● WHAT YOU WILL DO: Below are some records. Return exactly the lines from the one containing "font-size: 11px ->" through the one containing "font-size: 10px ->", both included, and only those.

● MATERIALS PROVIDED:
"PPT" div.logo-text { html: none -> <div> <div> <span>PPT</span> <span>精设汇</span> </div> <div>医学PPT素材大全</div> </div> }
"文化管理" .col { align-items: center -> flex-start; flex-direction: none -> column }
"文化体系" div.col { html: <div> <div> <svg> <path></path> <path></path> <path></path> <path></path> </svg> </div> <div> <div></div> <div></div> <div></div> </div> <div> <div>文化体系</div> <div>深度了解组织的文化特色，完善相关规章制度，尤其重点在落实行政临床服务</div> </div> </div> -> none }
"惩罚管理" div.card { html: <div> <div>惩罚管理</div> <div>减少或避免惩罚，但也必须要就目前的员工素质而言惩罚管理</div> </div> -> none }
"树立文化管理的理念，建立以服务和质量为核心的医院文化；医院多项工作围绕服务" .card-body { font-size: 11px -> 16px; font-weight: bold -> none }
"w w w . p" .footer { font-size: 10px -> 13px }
...
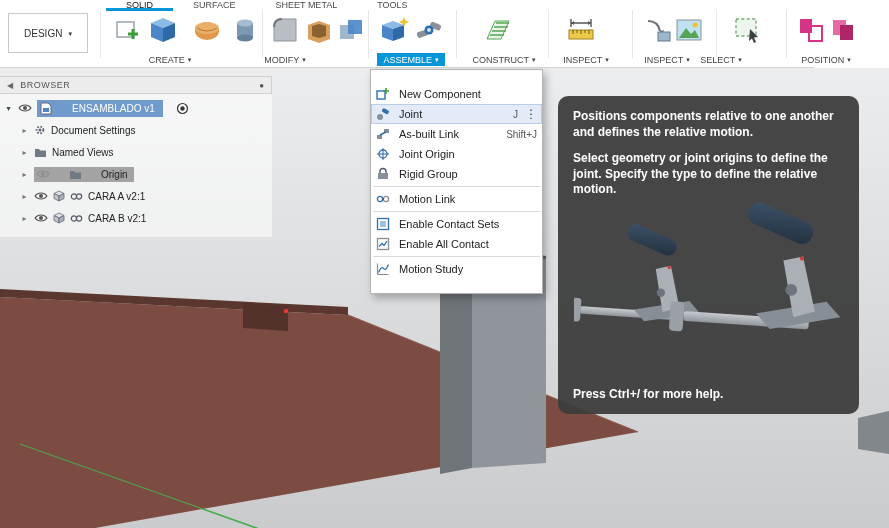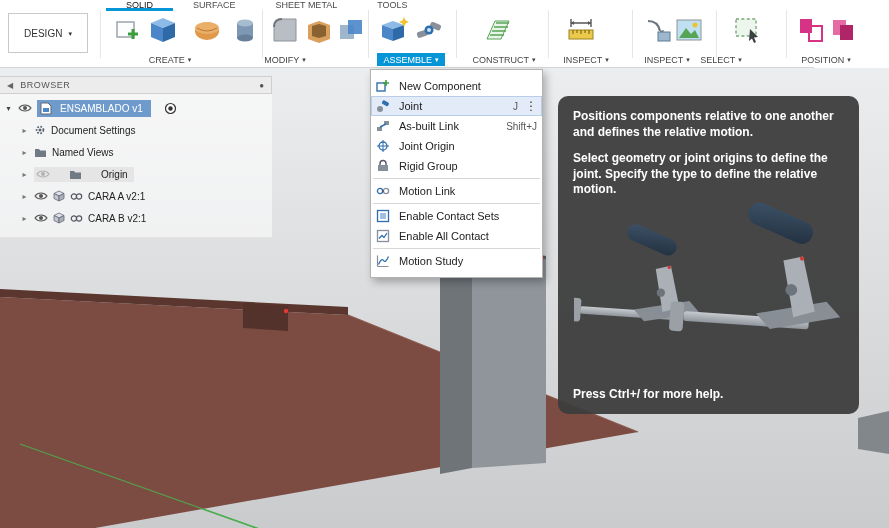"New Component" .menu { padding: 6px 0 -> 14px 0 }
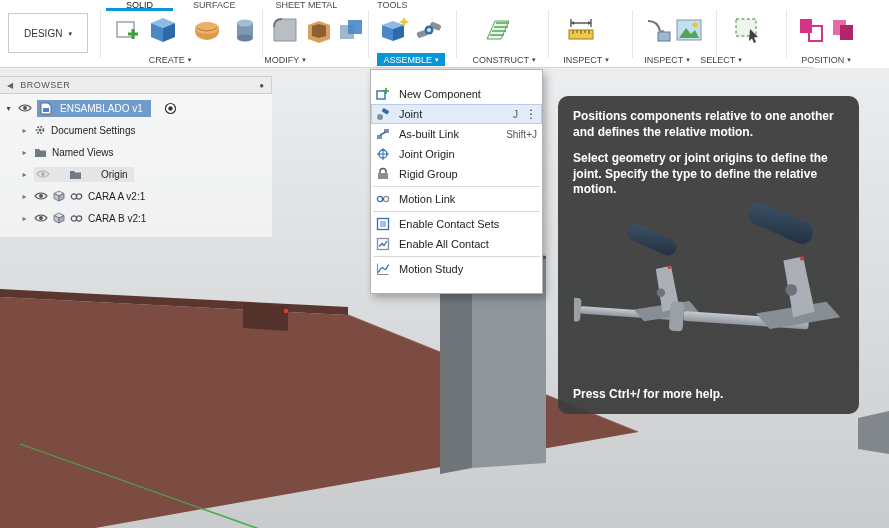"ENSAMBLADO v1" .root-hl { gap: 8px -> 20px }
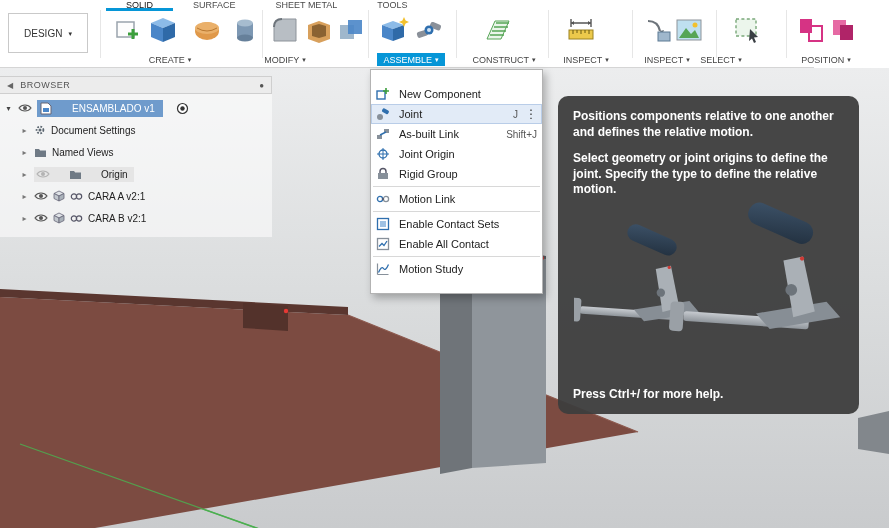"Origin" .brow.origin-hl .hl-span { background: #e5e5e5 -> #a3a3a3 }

● OUTPUT FOR THIS EXERCISE:
"树立文化管理的理念，建立以服务和质量为核心的医院文化；医院多项工作围绕服务" .card-body { font-size: 11px -> 16px; font-weight: bold -> none }
"w w w . p" .footer { font-size: 10px -> 13px }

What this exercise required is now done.